En décembre mille neuf cent trente-six, le Conseil municipal d’Erevan commença à démonter la grande église de la fin du dix-septième siècle qui se trouvait ici. Le terrain était destiné à de nouvelles constructions. L’Institut d’histoire et de littérature donna son accord aux travaux à une condition : le démontage devait se dérouler sous la surveillance quotidienne d’un archéologue, afin que les pierres inscrites et les anciennes parties du bâtiment ne disparaissent pas.

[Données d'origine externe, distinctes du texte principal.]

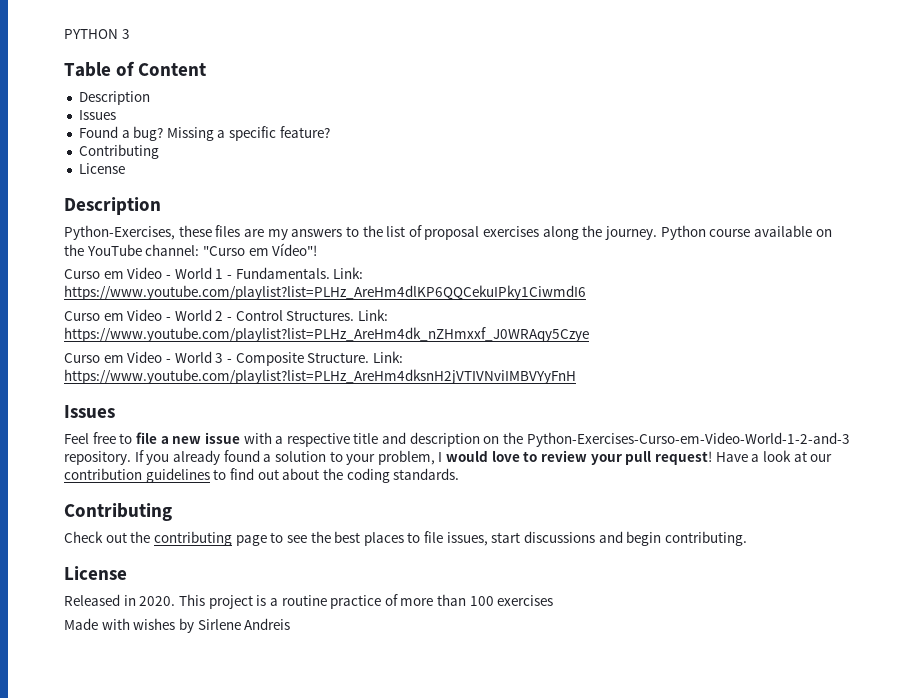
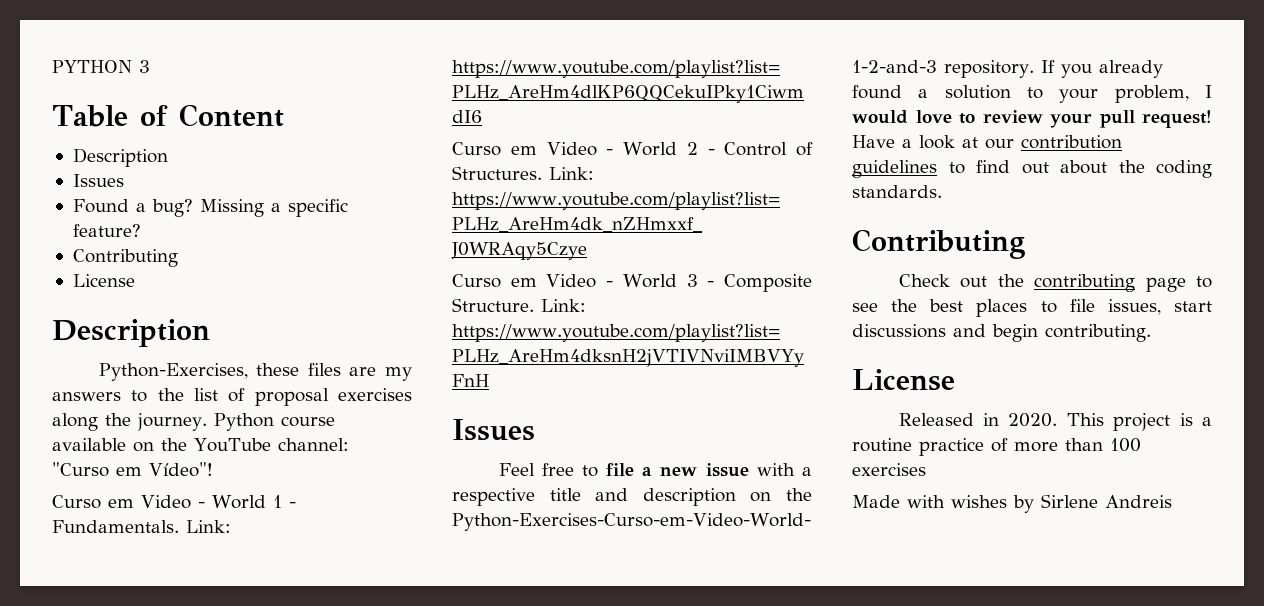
(283, 315) none -> [796,142,813,156] of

Karo Ghafadaryan, jeune archéologue et spécialiste des inscriptions, fut désigné comme surveillant. Il passait toute la journée de travail sur le chantier et arrêtait le démontage à chaque découverte. Plus tard, Ghafadaryan écrivit qu’en raison de ces interdictions, il se poursuivit deux fois plus longtemps que prévu, jusqu’en mars de l’année suivante.

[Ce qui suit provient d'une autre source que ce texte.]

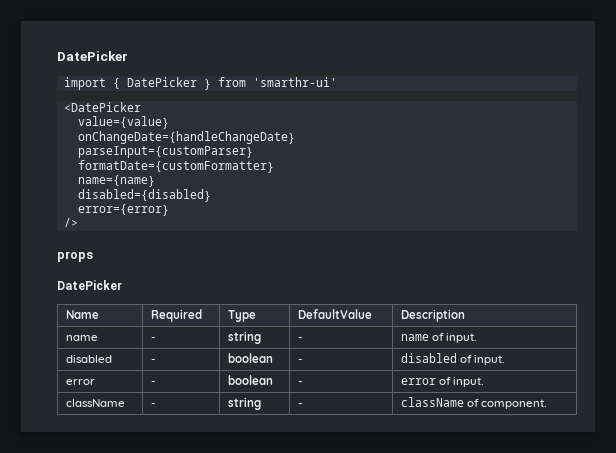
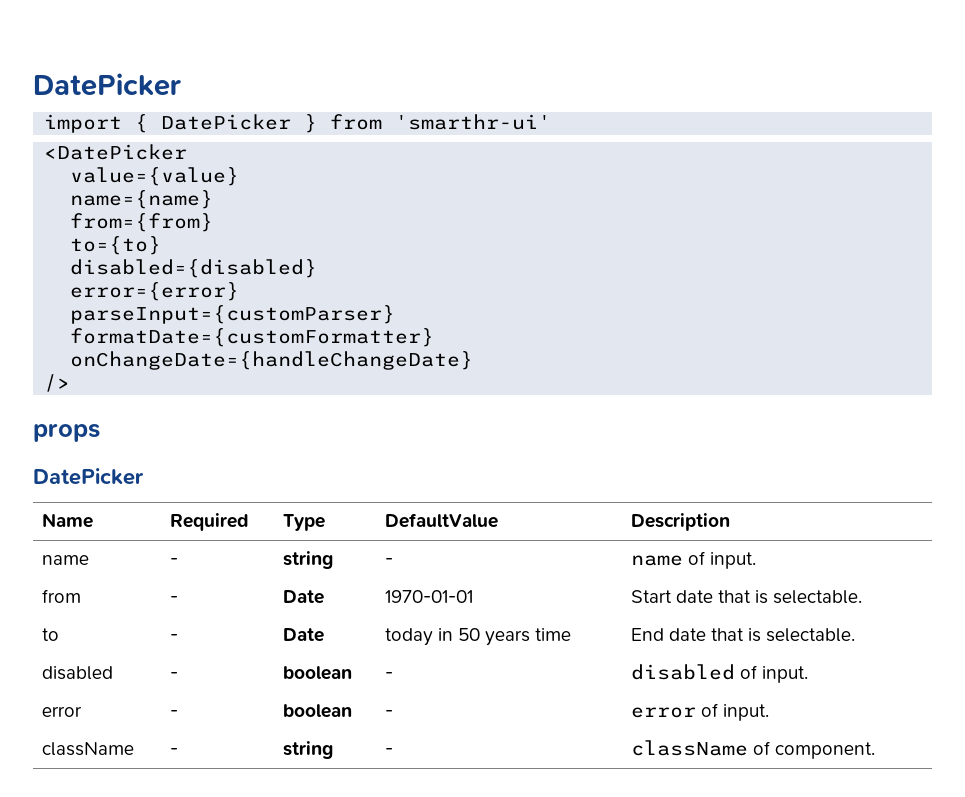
[77,131,295,144] onChangeDate={handleChangeDate} -> [70,190,214,209] [70,213,214,232] [70,236,162,255] [70,259,318,278] [70,282,240,301] name={name} // from={from} // to={to} // disabled={disabled} // error={error}
[77,175,155,187] [77,189,211,202] [77,204,169,216] name={name} // disabled={disabled} // error={error} -> [70,351,474,370] onChangeDate={handleChangeDate}
(478, 338) none -> [41,589,81,603] [169,596,178,603] [282,590,324,604] [384,590,473,603] [630,590,863,604] [41,628,59,641] [169,634,178,641] [282,628,324,642] [384,628,572,646] [630,628,856,642] // from | - | Date | 1970-01-01 | Start date that is selectable. // to | - | Date | today in 50 years time | End date that is selectable.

Sous la maçonnerie tardive apparut une petite église à coupole du treizième siècle. Elle ne se trouvait pas à côté de la grande église : les bâtisseurs du dix-septième siècle l’avaient intégrée au nouveau bâtiment et en avaient fait l’autel principal. De l’extérieur, personne ne voyait plus un édifice religieux distinct. La plus ancienne inscription sur ses murs date de l’an mille deux cent soixante-quatre.

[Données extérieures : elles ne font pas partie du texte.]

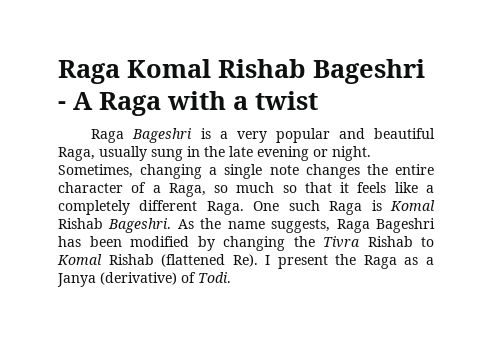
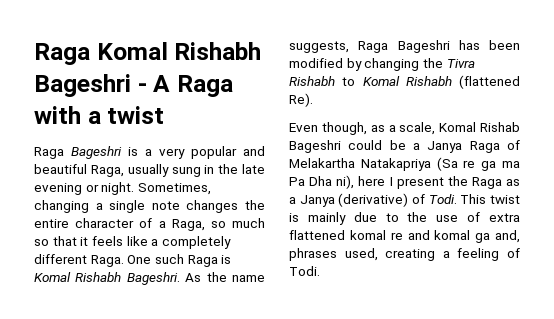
[218,59,306,78] Rishab -> [174,42,262,60] Rishabh
[58,218,103,229] Rishab -> [75,272,122,282] Rishabh
[367,236,413,247] Rishab -> [289,76,335,86] Rishabh
[108,254,154,265] Rishab -> [405,76,452,86] Rishabh
(258, 260) none -> [289,122,520,135] [289,140,520,153] [289,157,520,171] [289,175,386,189] // Even though, as a scale, Komal Rishab Bageshri could be a Janya Raga of Melakartha Natakapriya (Sa re ga ma Pa Dha ni), here
(231, 277) none -> [460,194,520,204] [289,212,520,225] [289,230,520,243] [289,248,520,261] [289,266,320,276] This twist is mainly due to the use of extra flattened komal re and komal ga and, phrases used, creating a feeling of Todi.

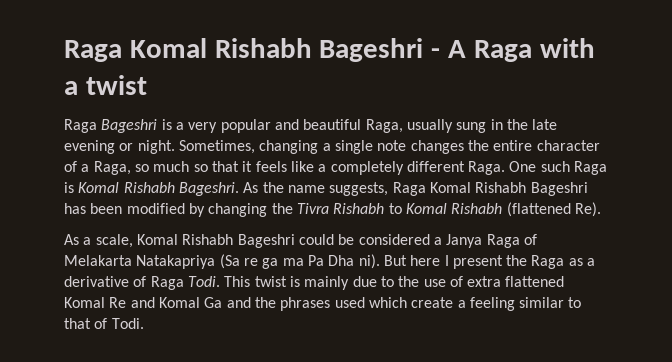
(389, 47) none -> [429,182,527,193] Komal Rishabh
[289,122,385,135] Even though, as -> [64,234,79,245] As
[480,122,520,132] Rishab -> [182,234,234,245] Rishabh
(406, 145) none -> [358,234,430,245] considered
[289,158,355,168] Melakartha -> [64,255,132,266] Melakarta
[336,175,355,189] ni), -> [358,254,407,269] ni). But
[299,193,425,207] Janya (derivative) of -> [64,276,184,290] derivative of Raga
[349,230,520,243] [289,248,500,261] komal re and komal ga and, phrases used, creating a feeling -> [64,297,582,311] [64,318,91,329] Komal Re and Komal Ga and the phrases used which create a feeling similar to that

La surveillance de Ghafadaryan protégeait les découvertes au fil du démontage. Le professeur Ashkharbek Kalantar cherchait à faire arrêter l’ensemble des travaux. Il enseignait l’archéologie à l’Université d’Erevan et était secrétaire scientifique du Comité de protection des antiquités. Le dix-neuf janvier mille neuf cent trente-sept, Kalantar écrivit à Amatuni, premier secrétaire du Parti communiste arménien, le principal dirigeant du parti dans la république. Le professeur avertissait qu’il ne restait à Erevan que deux ou trois monuments anciens, tout au plus, et que dans une telle précipitation il était impossible d’étudier les peintures murales, les inscriptions et les maçonneries qui apparaissaient. Il demandait d’arrêter la démolition et de réunir immédiatement une commission de spécialistes.
La lettre fut transmise pour vérification, mais le bureau du parti n’examina jamais la question. En mars, la grande église fut démontée. Kalantar ne fut pas arrêté à cause de cette lettre : en mars mille neuf cent trente-huit, il fut accusé de haute trahison dans le cadre de l’« affaire des professeurs » fabriquée de toutes pièces. Sa condamnation à mort fut commuée en huit ans d’emprisonnement. En juin mille neuf cent quarante-deux, l’archéologue mourut en exil sibérien ; plus tard, il fut entièrement réhabilité à titre posthume.
Le conseil scientifique de l’Institut conserva l’église médiévale découverte par Ghafadaryan. Elle fut dégagée des restes de la basilique tardive et ses parties endommagées furent restaurées. La Grande Katoghiké disparut, tandis que la petite église qui avait servi d’autel resta une église en activité et hérita de son nom. « Katoghiké » signifie église principale, cathédrale ; ce nom désigne désormais un bâtiment d’un peu plus de cinq mètres sur sept mètres et demi.
Sur place
Église en activité ; aucun horaire officiel unique de visite n’est publié. La cour est généralement accessible en journée, les offices sont prioritaires.
Vérifié : 24 juin 2026. Vérifiez la source officielle avant votre visite.Visitez l’église calmement et sans diffuser l’audio à fort volume ; pendant l’office, les intérêts de la communauté priment sur cette étape de la visite.